The foundation for the digital automation of modern business processes is Correct SAP Master Data. Therefore, companies that map their business processes based on SAP systems should pay close attention to master data management.
Incorrect or outdated data causes problems in the processing of SAP applications, and in the worst case, can lead to a complete stop of your business processes. In this area, one of the effective ways is to use Synopps MDM optimization. As the volume of data explodes, MDM has developed into one of the most exciting areas in the global IT market.
All confirm that master data management has reached the top of the IT agenda in many companies.
Data-driven business models in times of digitalization rely primarily on functioning master data management.
The structured maintenance of master data relating to entities such as customers, products, financial transactions, suppliers and business partners is becoming a major concern for companies.
On the one hand, this is a logical consequence of the digital transformation that has taken place in almost every industry. On the other hand, the optimization of SAP master data is a prerequisite for the digitalization of business processes.
The best management of master data in companies is to ensure that SAP business processes and transactions are consistent and accurate master data. The subsequent costs of incorrect master data are enormous.
This is because a lot of effort is required to restore an SAP system after it receives stale or redundant data. This extra work can be completely avoided with Synopps MDM optimization from the start.
Incorrect master data has disastrous consequences, especially in logistics and manufacturing processes. Duplication and unsupported master data in SAP can lead to incorrect deliveries and material bottlenecks, which in turn can lead to significant disruption to your material management business processes.
Ultimately, your employees should use manual workarounds to minimize the impact so that customer satisfaction is not compromised, and follow-up costs are kept to a minimum.
SAP’s Material Master is particularly complex and in need of focused training. If a setting such as Unit of Measure for the material is set wrong, there is not an easy fix. Understanding the settings and the downstream implications of those settings is essential.
Without that understanding, we see broken processes, custom code unnecessarily in place, and costly mistakes. Once you have a clear understanding of your master data, it is essential to put in place governance for each business object. A key business process owner is needed to be sure the data stays clean and free of duplication.
When implementing and running SAP software, a substantial amount of time and emphasis needs to be spent on understanding the implications of setting up clean and correct master data.
In addition, with SAP material master views, irrelevant fields are not even displayed, which helps to avoid errors when creating a material. If necessary, additional documents and specifications can be attached to the request.

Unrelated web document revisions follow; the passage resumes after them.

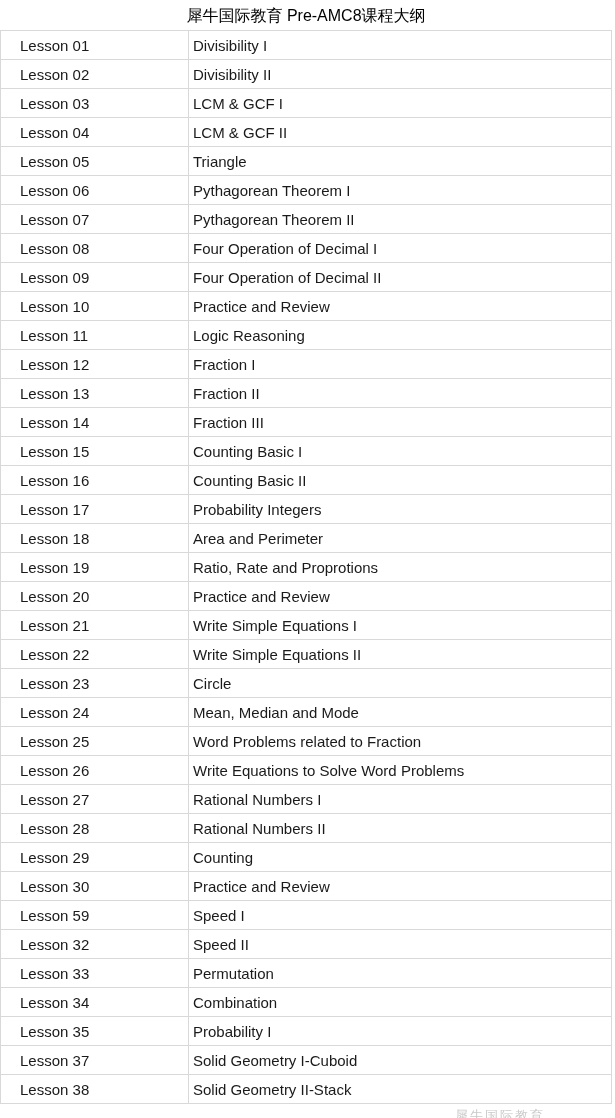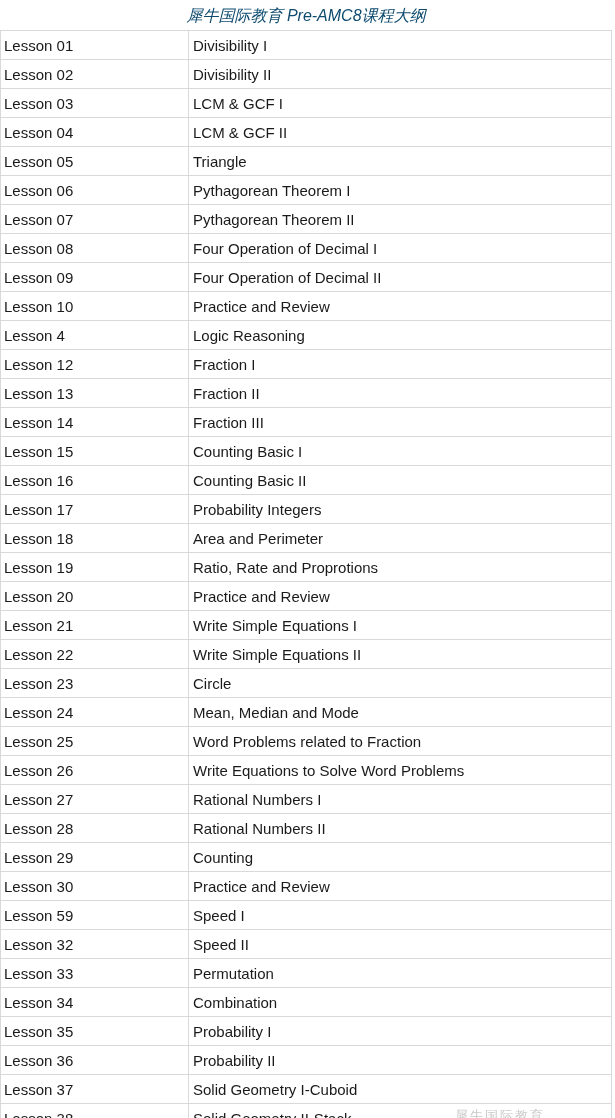--- a/index.html
+++ b/index.html
@@ -36,39 +36,38 @@
     border-left: 1px solid #ffffff;
     border-right: 1px solid #ffffff;
     border-bottom: 1px solid #d9d9d9;
     text-align: center;
   }
   .title-text {
     font-size: 16px;
     line-height: 29px;
     letter-spacing: 0px;
     white-space: nowrap;
-    color: #0c4a6e;
-    font-style: italic;
+    color: #000000;
   }
 
   
   tr.data-row td {
     height: 28px;
   }
   col.c-lesson { width: 188px; }
   col.c-topic  { width: 423px; }
 
   .cell-text {
     font-size: 15px;
     line-height: 27px;
     white-space: nowrap;
     overflow: hidden;
     color: #1a1a1a;
   }
-  .c-lesson-cell .cell-text { padding-left: 3px; }
+  .c-lesson-cell .cell-text { padding-left: 19px; }
   .c-topic-cell  .cell-text { padding-left: 4px; }
 
   
   .watermark {
     position: absolute;
     left: 455px;
     top: 1108px;
     width: 150px;
     font-size: 13px;
     line-height: 15px;
@@ -178,21 +177,21 @@
         <tr class="data-row">
           <td class="c-lesson-cell">
             <div class="cell-text">Lesson 10</div>
           </td>
           <td class="c-topic-cell">
             <div class="cell-text">Practice and Review</div>
           </td>
         </tr>
         <tr class="data-row">
           <td class="c-lesson-cell">
-            <div class="cell-text">Lesson 4</div>
+            <div class="cell-text">Lesson 11</div>
           </td>
           <td class="c-topic-cell">
             <div class="cell-text">Logic Reasoning</div>
           </td>
         </tr>
         <tr class="data-row">
           <td class="c-lesson-cell">
             <div class="cell-text">Lesson 12</div>
           </td>
           <td class="c-topic-cell">
@@ -374,28 +373,20 @@
           <td class="c-topic-cell">
             <div class="cell-text">Combination</div>
           </td>
         </tr>
         <tr class="data-row">
           <td class="c-lesson-cell">
             <div class="cell-text">Lesson 35</div>
           </td>
           <td class="c-topic-cell">
             <div class="cell-text">Probability I</div>
-          </td>
-        </tr>
-        <tr class="data-row">
-          <td class="c-lesson-cell">
-            <div class="cell-text">Lesson 36</div>
-          </td>
-          <td class="c-topic-cell">
-            <div class="cell-text">Probability II</div>
           </td>
         </tr>
         <tr class="data-row">
           <td class="c-lesson-cell">
             <div class="cell-text">Lesson 37</div>
           </td>
           <td class="c-topic-cell">
             <div class="cell-text">Solid Geometry I-Cuboid</div>
           </td>
         </tr>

let’s say the central department in your organization is responsible for validating and releasing newly created master data records to SAP. This main SAP data center receives new requests through an automated workflow – it validates them and, if necessary, returns them back to the submitter if the original data record contains errors.
One of the greatest challenges in master data maintenance is the cross-site MDM in distributed organizations. While some data fields are globally valid, others differ. Due to special information solutions, different plant views can be defined and the solution will automatically create the relevant views for the defined plants.
Organizations need to identify that a majority of active business processes have intersecting function boundaries. Several personnel are involved in the collaborative workflow processes for generating master data along with executing the business processes.
Cross-functional master data processes in enterprises usually generate the issue of process ownership, since organizations are conventionally built around function.
In addition, SAP MDG manages high volumes of data. It lays the foundation for big data management and enables data to be used to optimize business value. SAP MDG automates and accelerates maintenance and operations transactions.
It also serves as a repository for all information. Where the data circulates within the chain. The ERP system provides data that is adjusted and consolidated to achieve the MDGs. This is where data and changes are made, and data is still propagated through Process Integration (PI).
Even though data may only be stored and managed from one centralized location, organizations can still gain from the reuse of data utilizing data sharing managed from within a master data repository.
The quality and usability features of the master data must be multi-purpose, meaning organizations need to ensure cross-functional needs are recognized from the entire set of master data consumers. It also means that those needs will be able to be observed throughout all the data lifecycles associated with the cross-functional processes.
A horizontal view of the workflow processes within an organization is necessary to identify data producers and data consumers. This is a central requirement to properly measure data needs and expectations for quality, usability and availability.
The successful solutions can revolutionize the way a company works in terms of increased opportunities, decreased operational costs, and an improved level of trust in generated reports. Incorporation of the best practices ensures operational efficiency and organizational growth and needs to be kept in mind whenever instituting enterprise-wide changes.